■ **ACTIVITY**:
Reproduce the records below exactly as they appear, omitting any pictures they contain.

-------- PROVIDED DATA --------

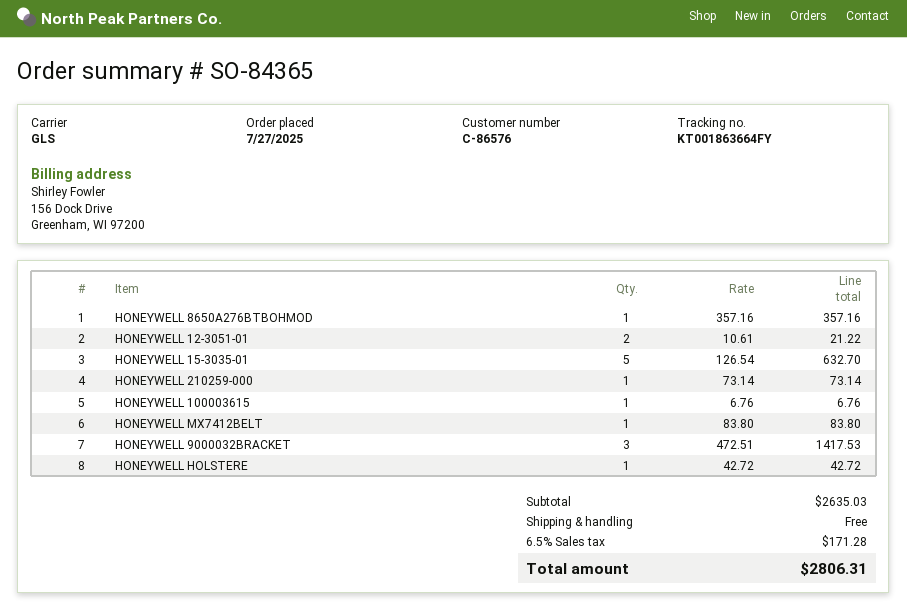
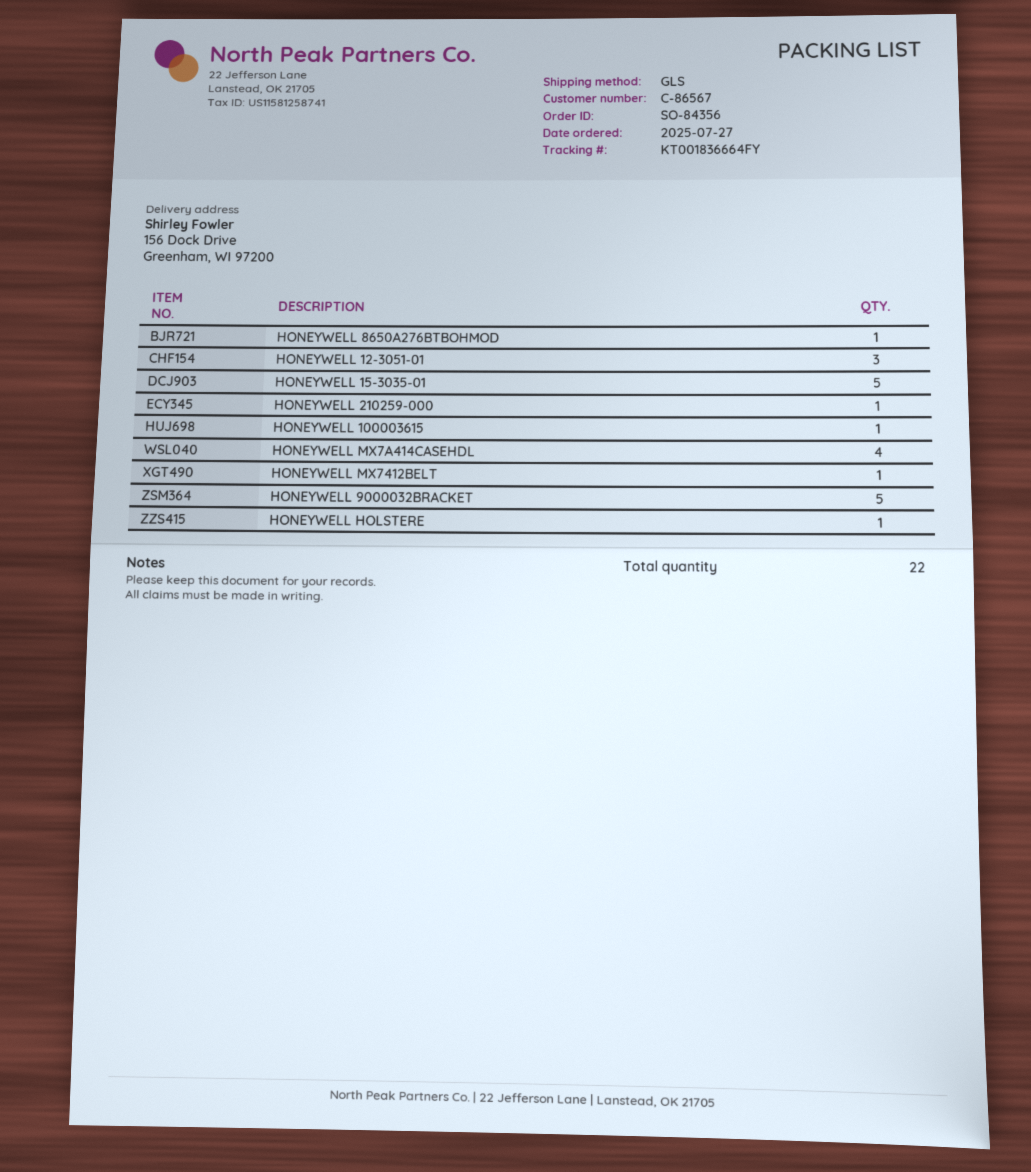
order number: SO-84365 -> SO-84356
customer number: C-86576 -> C-86567
tracking number: KT001863664FY -> KT001836664FY
HONEYWELL 12-3051-01: 2 -> 3
HONEYWELL 9000032BRACKET: 3 -> 5
HONEYWELL MX7A414CASEHDL: none -> 4

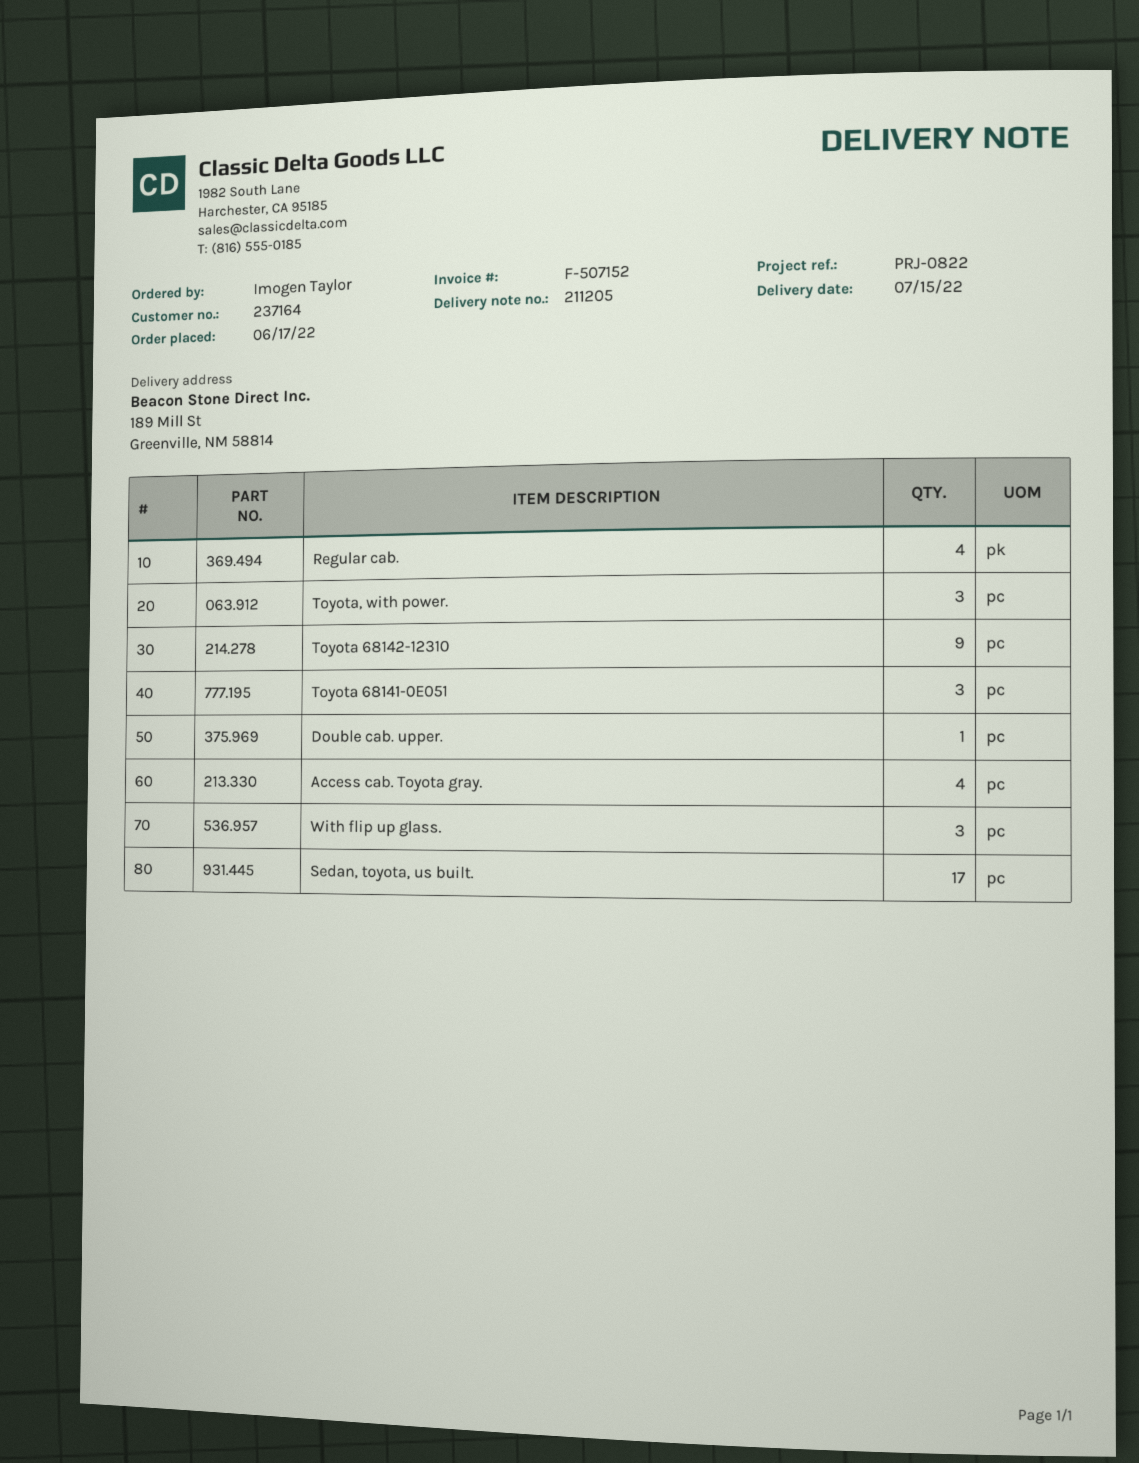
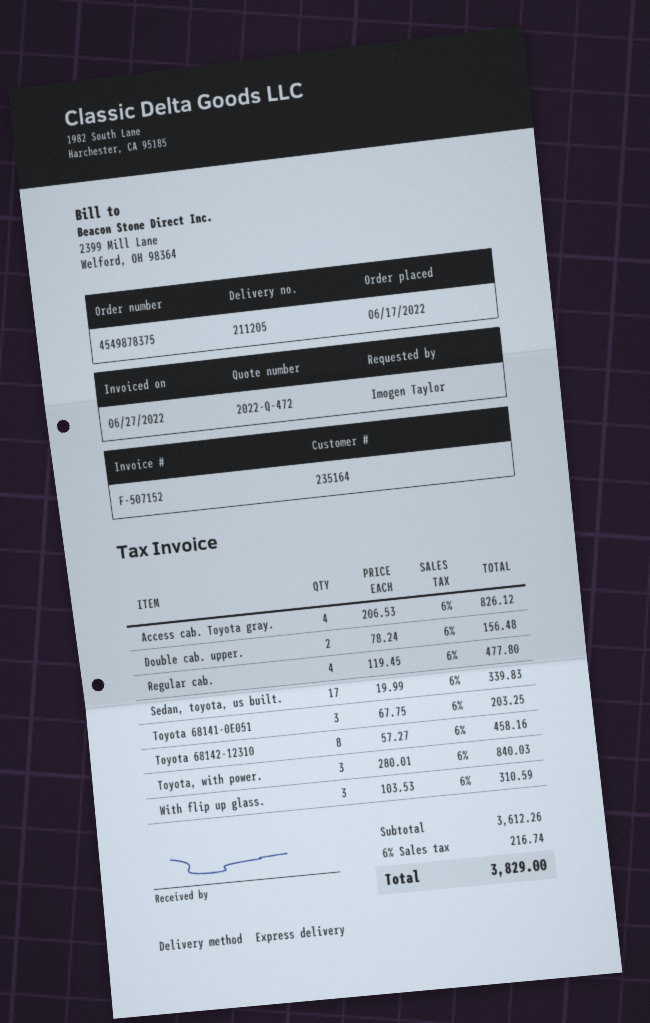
customer number: 237164 -> 235164
Toyota 68142-12310: 9 -> 8
Double cab. upper.: 1 -> 2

--------

■ **ANSWER TO THIS EXERCISE**:
order number: SO-84365 -> SO-84356
customer number: C-86576 -> C-86567
tracking number: KT001863664FY -> KT001836664FY
HONEYWELL 12-3051-01: 2 -> 3
HONEYWELL 9000032BRACKET: 3 -> 5
HONEYWELL MX7A414CASEHDL: none -> 4

customer number: 237164 -> 235164
Toyota 68142-12310: 9 -> 8
Double cab. upper.: 1 -> 2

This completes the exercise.